晉起發現自打從今日晌午到現在,這貨臉上的笑就不曾斷過。

臉不覺著累嗎?

晉起好笑地看了她一眼,只負著手隨她往前走,並不說什麽。

然卻聽江櫻忽然轉頭向他問道:“晉大哥,你是不是還有什麽話沒說?”

晉起眉頭一動。

她是怎麽察覺的?

他的確是想問一問她究竟為什麽從不給自己寫信……

可一開始有誤會在還好,問出來還算應景,然而現在誤會已經解開,氣氛不能再好,若此時他再發問,未免顯得他這個人太愛斤斤計較了。

一個大男人,成日糾結於這些雞毛蒜皮之事,實在太沒風度了。

他不想做個沒有風度的男人。

雖然,他已經是了……

但,至少不能讓她看出來……

江櫻不知晉起的這一番‘隱忍’,徑直開口問道:“之前我給你寫信,你怎麽沒給我回?”是晉大哥告訴她,心裏有話就要問的。

什麽?

晉起一轉臉瞧見她甚為不解,還帶著些許不易察覺的委屈,不由楞了一下。

難道這就是傳說中的惡人先告狀?

不對……

“你何時給我寫過信?”晉起覺得是時候把寫信這個問題好好地拿出來掰扯掰扯清楚了……

看看到底是誰的錯……

“寫過啊。

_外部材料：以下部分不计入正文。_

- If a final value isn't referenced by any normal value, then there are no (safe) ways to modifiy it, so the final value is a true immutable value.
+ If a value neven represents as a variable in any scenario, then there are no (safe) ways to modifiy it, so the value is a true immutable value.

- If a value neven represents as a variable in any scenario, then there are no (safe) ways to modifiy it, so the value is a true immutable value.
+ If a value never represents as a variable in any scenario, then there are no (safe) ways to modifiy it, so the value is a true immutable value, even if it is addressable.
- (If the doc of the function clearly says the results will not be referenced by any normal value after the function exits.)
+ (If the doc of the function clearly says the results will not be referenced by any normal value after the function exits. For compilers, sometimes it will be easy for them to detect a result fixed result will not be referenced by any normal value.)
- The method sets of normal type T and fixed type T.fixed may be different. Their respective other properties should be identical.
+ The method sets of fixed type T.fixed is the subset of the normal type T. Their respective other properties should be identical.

”江櫻錯愕道:“約是兩個月前,我給你寫過一封信的。”

“信上說了什麽?”晉起見她一臉肯定,問道。

“……表姑娘的事情。”

那時冬珠打聽到消息,說晉家已經確定要將謝佳柔許配給晉起,甚至說等晉起回京便成婚,江櫻聽罷覺得事關重大,便立即去信通知了晉起,大意是讓他好歹知道下京城的形勢,省得到時一回京就被人塞進了洞房裏,連個反抗的餘地都沒有……

“你就此事與我寫過信?”

“怎麽……你沒收到嗎?”

“你寫字是不是極難看?”晉起不答反問。

江櫻一楞,不知他這麽直接的抨擊她,是為了什麽。

但出於實事求是的心態,她還是點了頭。

她的字寫的難看,這是公認的。

只是以前一直沒有機會在晉大哥面前露過拙罷了。

而晉起想了想,也點了頭。

他收到了。

且有段時日了。

“早前是收到過一封匿名信。信上的大致內容便是你所說的這些……詳細的內容已記不得太清,只知上面的字跡奇醜。”晉起說起這種話來,自然又認真。

但心裏,卻是高興的。

至少這能證明……她是給自己寫過信的。

江櫻卻險些要聽不下去了。

醜就醜,怎麽還非得說成是奇醜?

真的有那麽醜嗎……

“我忘記寫姓名了……”江櫻撇開晉起對自己字跡的成見,懊惱地說道:“我以為你會知道是我。”

晉起好笑地看著她,反問道:“信上除了告知我此事之外。連句最起碼的問候都不曾有。我焉能猜得出是誰?”

他只當是晉府裏安插的眼線傳來的消息,當時還在納悶這些人的字寫的未免也太上不了臺面了。